Mi calle (1960, Edgar Neville) presenta una visión diacrónica de la vida española (desde el siglo XIX hasta la posguerra civil) pivotando alrededor de una calle de Madrid. Desde el principio Neville nos sitúa, en consecuencia, dentro de una escala micropolítica. El casticismo madrileño, de desfiles reales, pícaros, procesiones, chotis, organillos y muchachas casaderas sirve al realizador madrileño para proponer un análisis transversal de la vida española, a bastante distancia de los análisis macro-políticos. Desde «mi calle» los acontecimientos mundiales se contemplan desde una castiza lejanía («unos monarcas con bigote y otros con barba comenzaron a perderse el respeto», dice de la primera Gran Guerra). A la calle madrileña llegan únicamente los «débiles ecos del mundo»; un fragmento de ciudad algo utópico que recuerda, aunque a través de un prisma filosófico diferente, al idealismo comunitarista de Calabuch, de Berlanga.
El vecindazgo y las relaciones personales se sitúan por encima de las relaciones políticas, por encima de las distancias de clase. La amistad (de un paragüero republicano y de un marqués, pongamos por caso), o la familiaridad, por encima de la camaradería. La solidaridad entre clases por encima de la lucha. No se oculta, sin embargo, el elemento trágico; la miseria, el suicidio, la guerra y el fratricidio también están presenten. De un modo nada pacato, las costumbres españolas son tratadas con liberalidad; travestismo carnavalero, seducción y engaño sexual, llegada de la España faldicorta &c. Esto, a años luz del terrible «silencio» y «represión» que, en la visión de otros «intelectuales y artistas» estaba sumida la España de entonces.

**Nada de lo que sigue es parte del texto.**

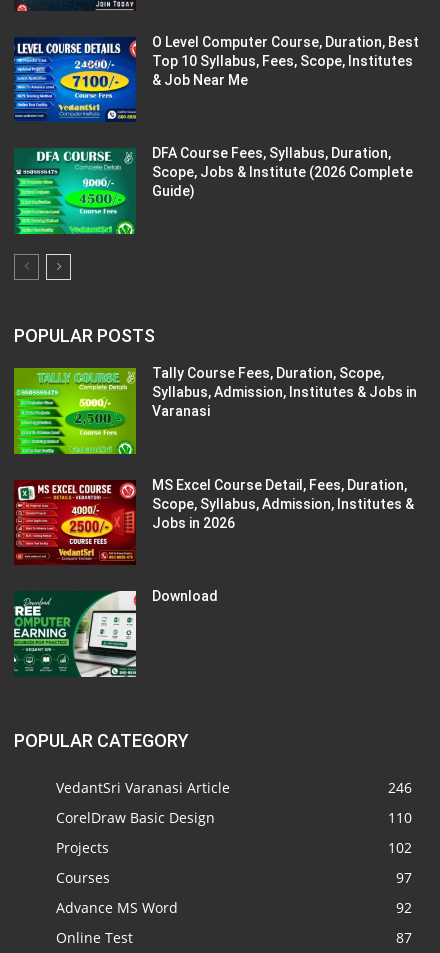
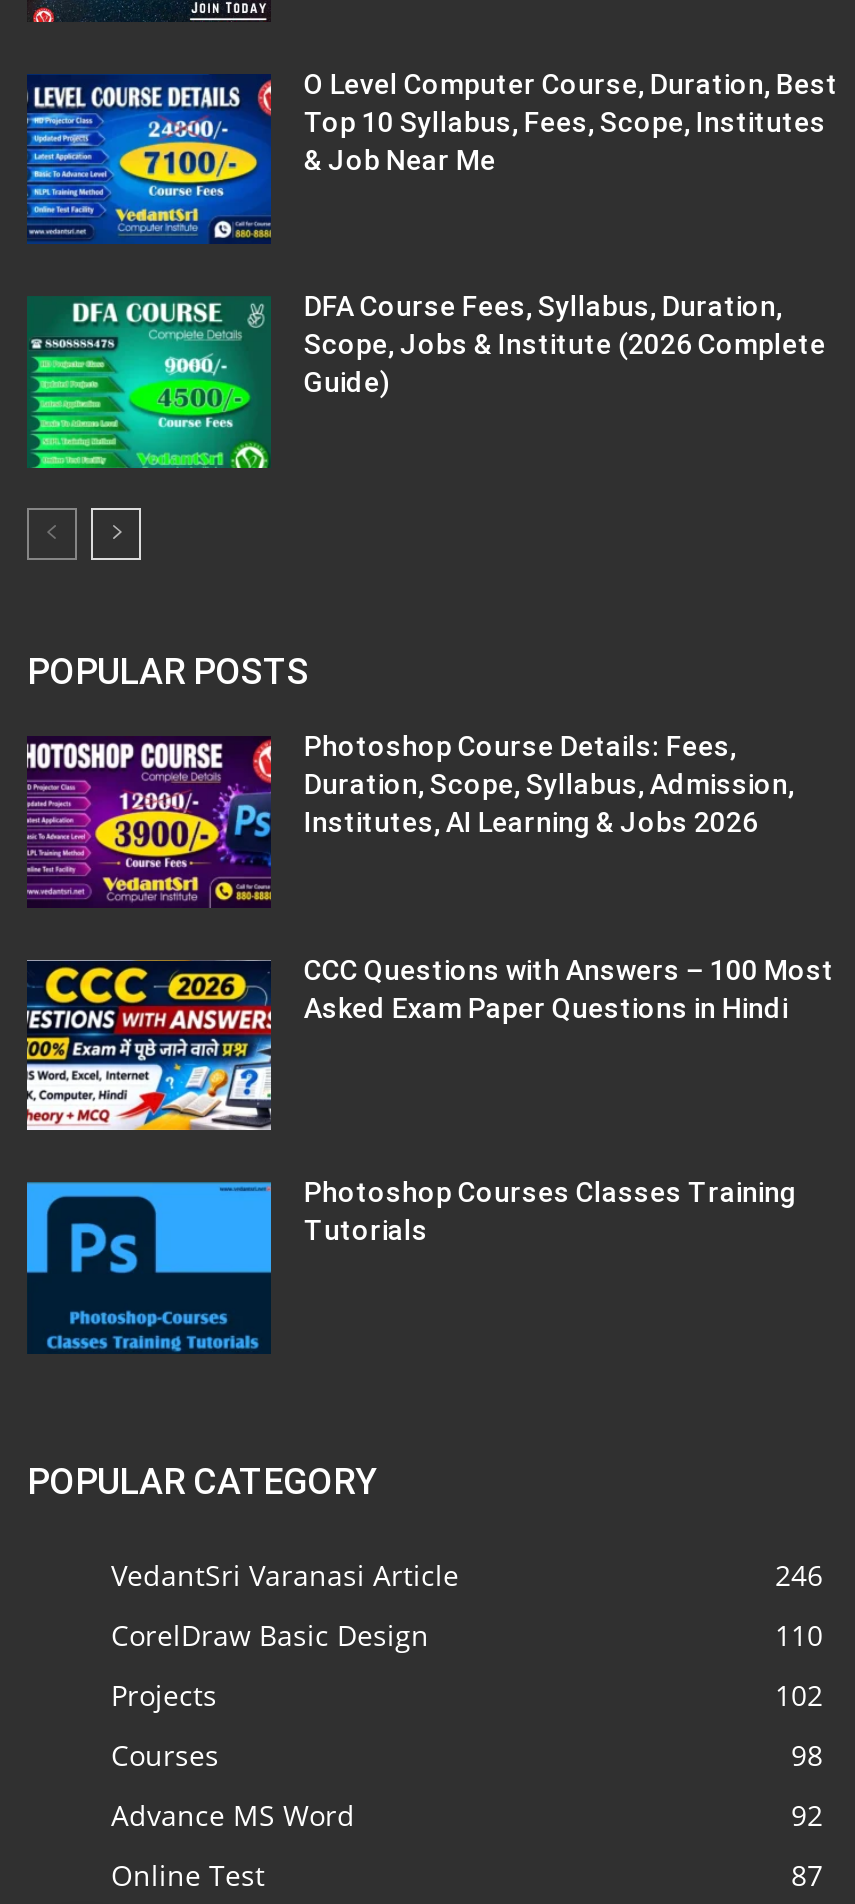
- [image]
- Tally Course Fees, Duration, Scope,
- Syllabus, Admission, Institutes & Jobs in
- Varanasi
+ [image]
+ Photoshop Course Details: Fees,
+ Duration, Scope, Syllabus, Admission,
+ Institutes, AI Learning & Jobs 2026

- [image]
- MS Excel Course Detail, Fees, Duration,
- Scope, Syllabus, Admission, Institutes &
- Jobs in 2026
+ [image]
+ CCC Questions with Answers – 100 Most
+ Asked Exam Paper Questions in Hindi

- [image]
- Download
+ [image]
+ Photoshop Courses Classes Training
+ Tutorials

- 97
+ 98
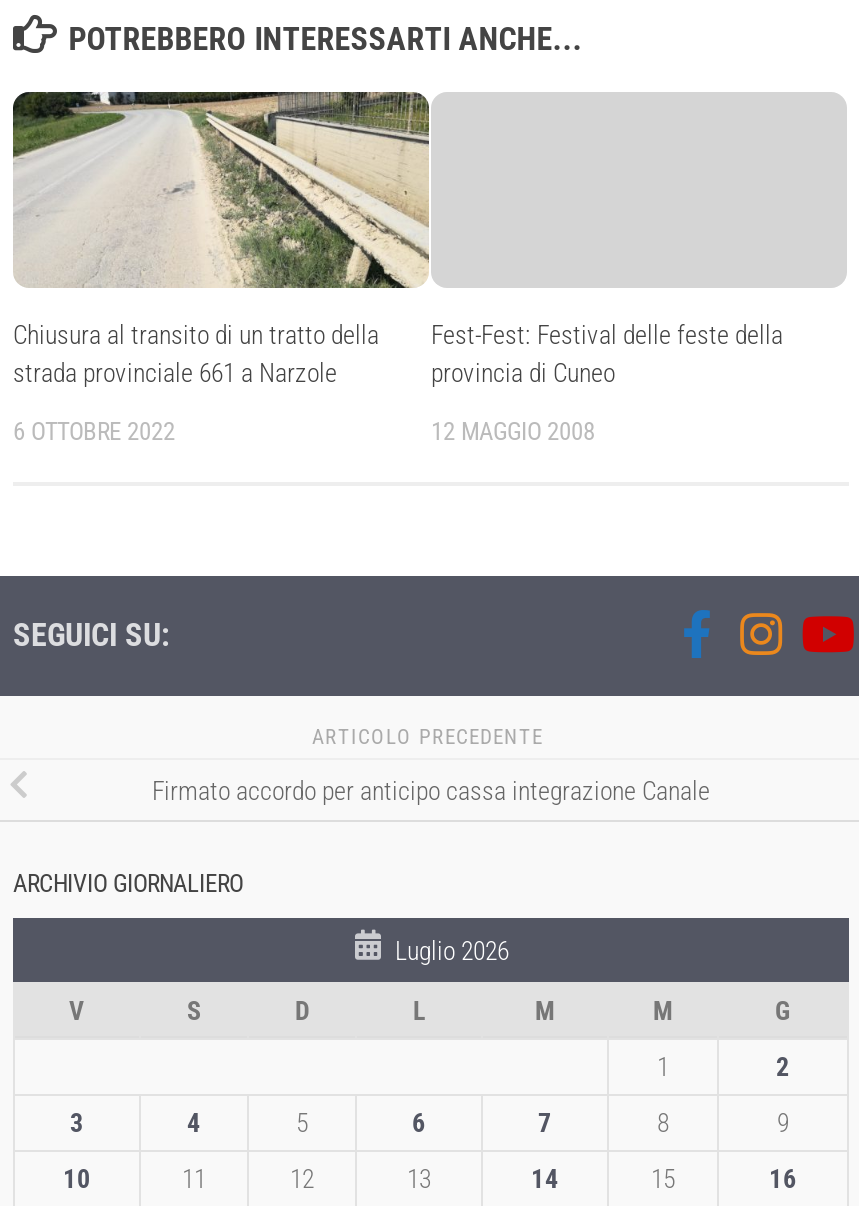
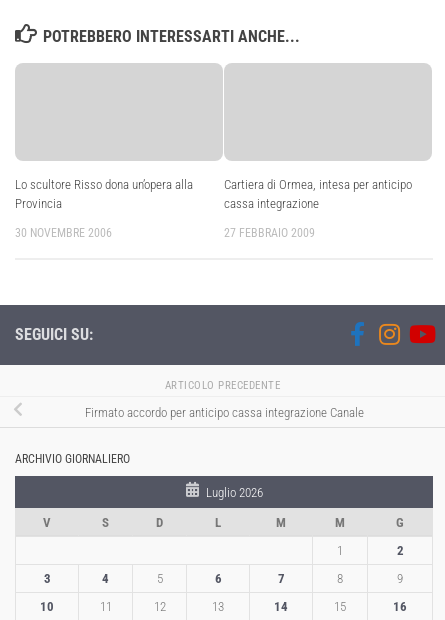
- [image]

- Chiusura al transito di un tratto della
- strada provinciale 661 a Narzole
+ Lo scultore Risso dona un’opera alla
+ Provincia

- Fest-Fest: Festival delle feste della
- provincia di Cuneo
+ Cartiera di Ormea, intesa per anticipo
+ cassa integrazione

- 6 OTTOBRE 2022
+ 30 NOVEMBRE 2006

- 12 MAGGIO 2008
+ 27 FEBBRAIO 2009
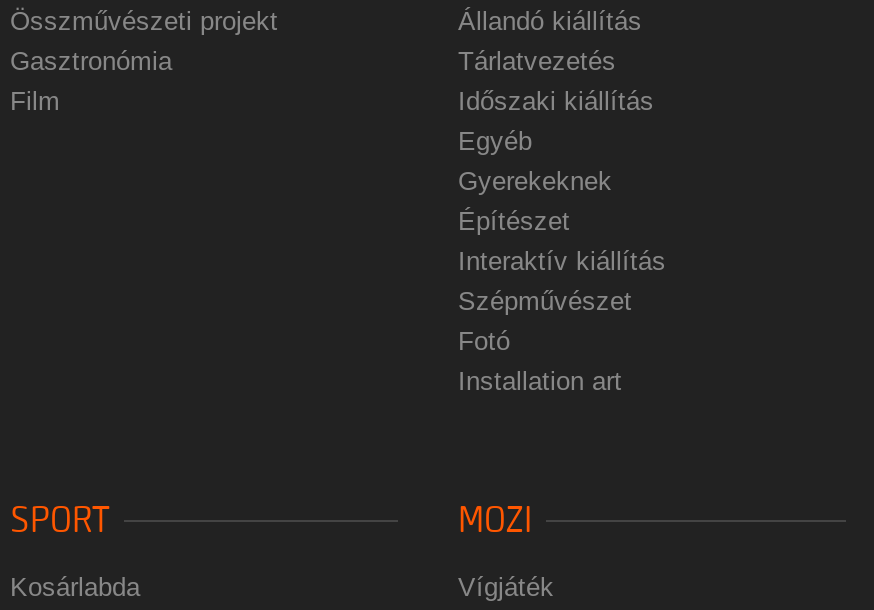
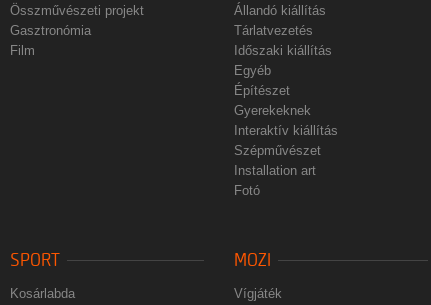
moved down: Gyerekeknek

moved up: Építészet

moved down: Fotó

moved up: Installation art
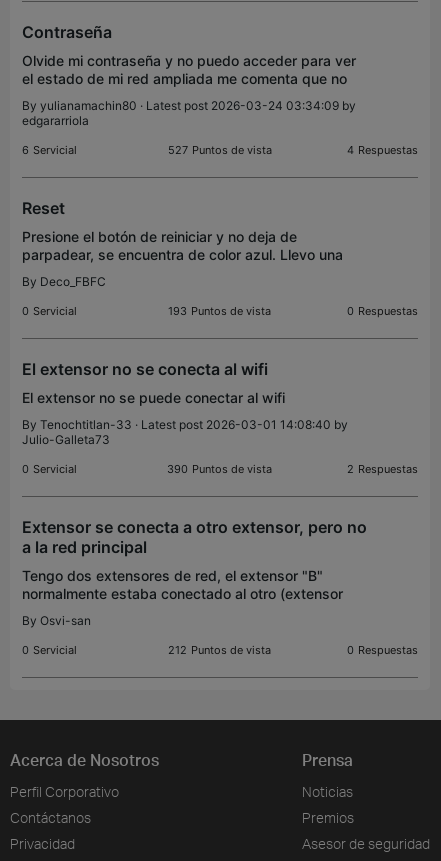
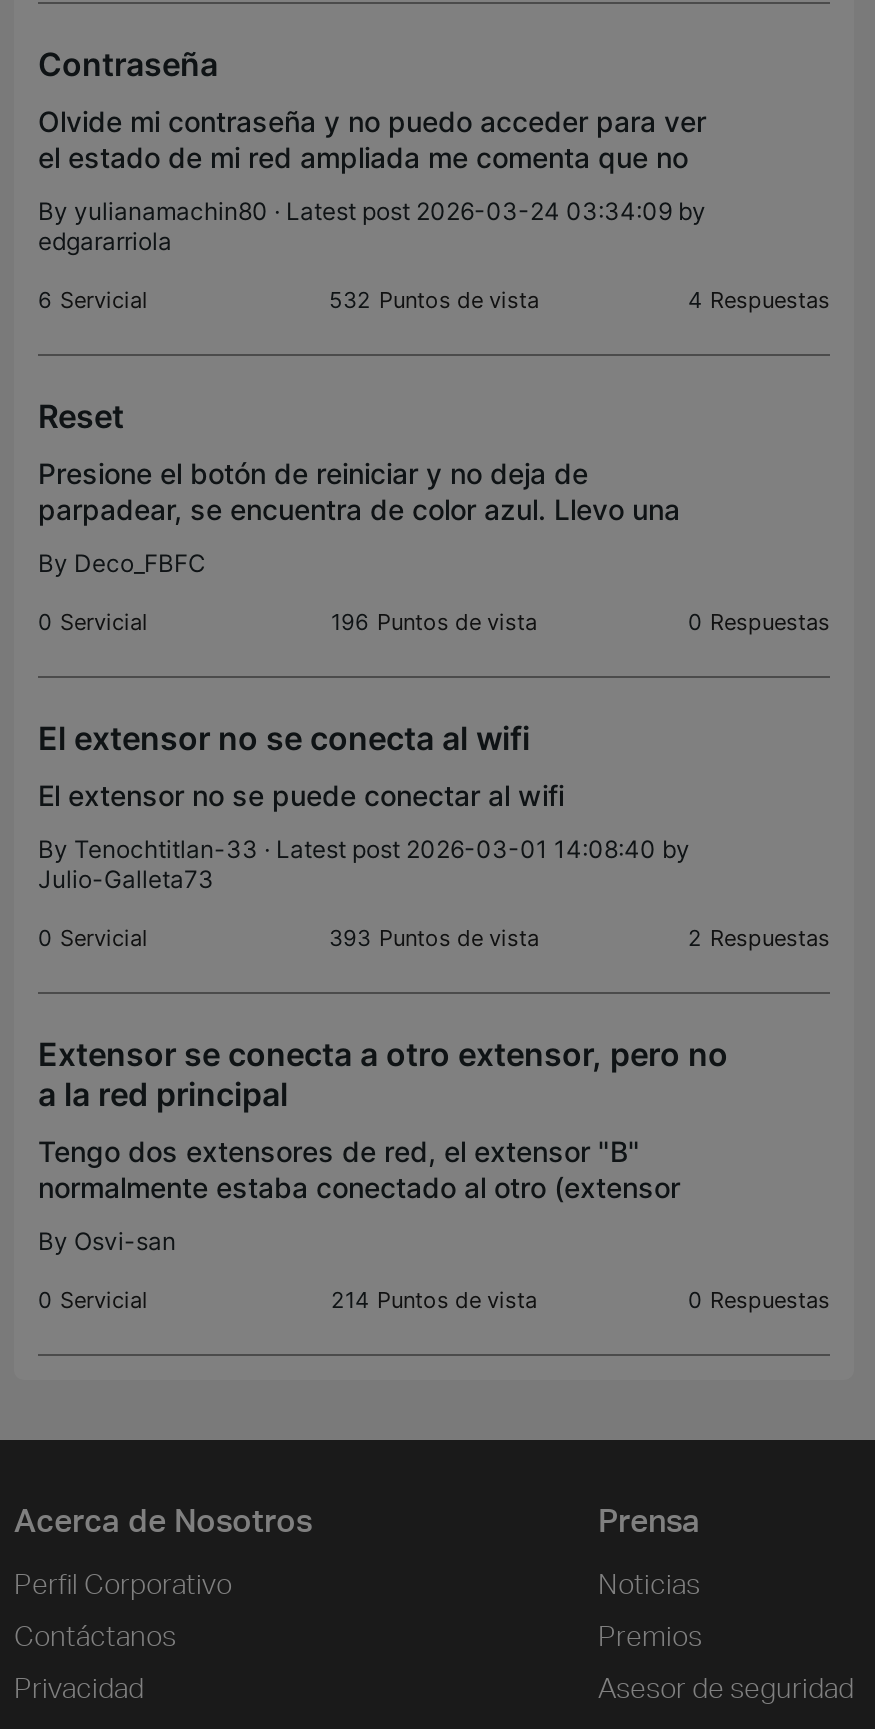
- 527 Puntos de vista
+ 532 Puntos de vista

- 193 Puntos de vista
+ 196 Puntos de vista

- 390 Puntos de vista
+ 393 Puntos de vista

- 212 Puntos de vista
+ 214 Puntos de vista
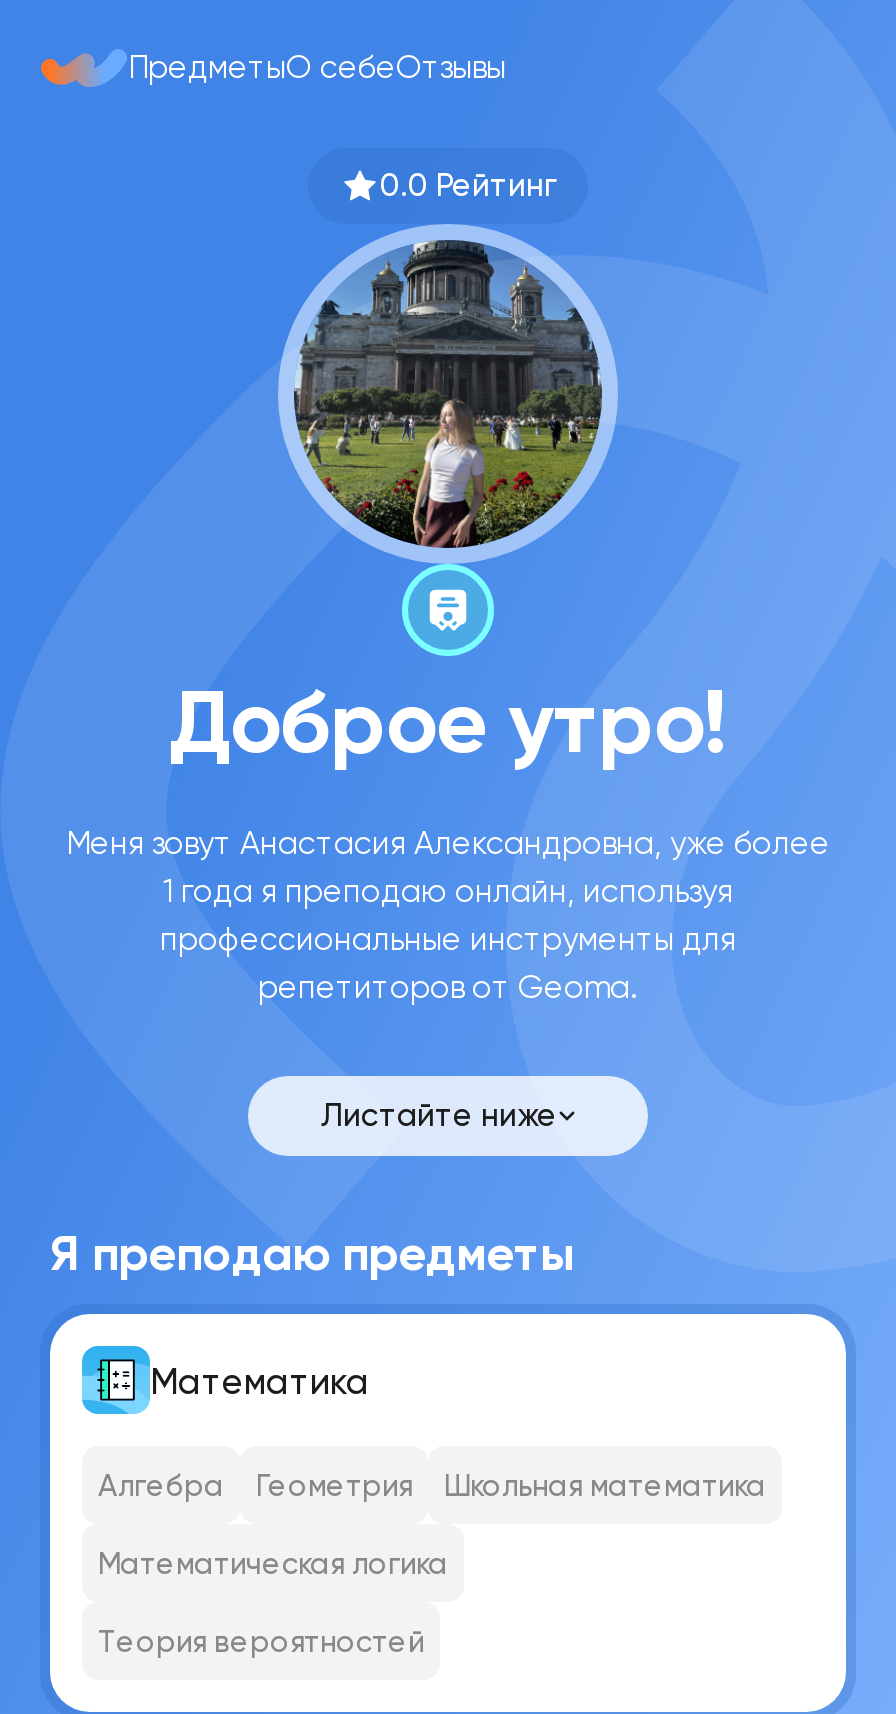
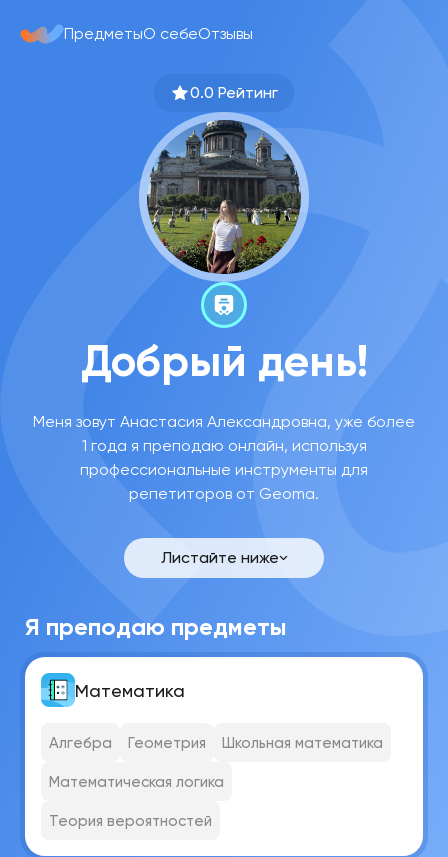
- Доброе утро!
+ Добрый день!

Neville ironiza contra la politización de la vida, contra la rigidez de las ideologías: el loro republicando trinando el himno de riego, las obras completas de Sta. Teresa sustituyendo a las obras completas de Carlos Marx, un grupo de «conspiradores» de izquierdas tomando café con leche. La eficiencia prometida por las izquierdas es ridiculizada (ante unas obras en la calle, un republicano comenta: «con este régimen de dictadores hacen lo que quieren…»).
El advenimiento de la república recibe una justa crítica: «Y entre reclamaciones populares una república que al principio prometía ser generosa y eficaz pero que al poco tiempo comenzaba a tener mal cariz, pues se iban apoderando de ella los mismos elementos que habían sembrado la discordia»; «A los pocos años una conjunción anárquico-comunista había terminado con la posibilidad de una república burguesa que no quería hablar nada de democracia y libertades». Sin embargo, no hay espíritu de revancha y se reconoce, en medio de la desgracia nacional, la moralidad de los vencidos: «todos se batieron heroicamente».
Muy lejos de las visiones umbrías que de la vida española han ofrecido los realizadores de izquierdas, la «calle de Neville» resalta por su luz, optimismo, inteligencia y alegría. ¡Cuánta distancia entre la calle de Edgar Neville y la de Juan Antonio Bardem!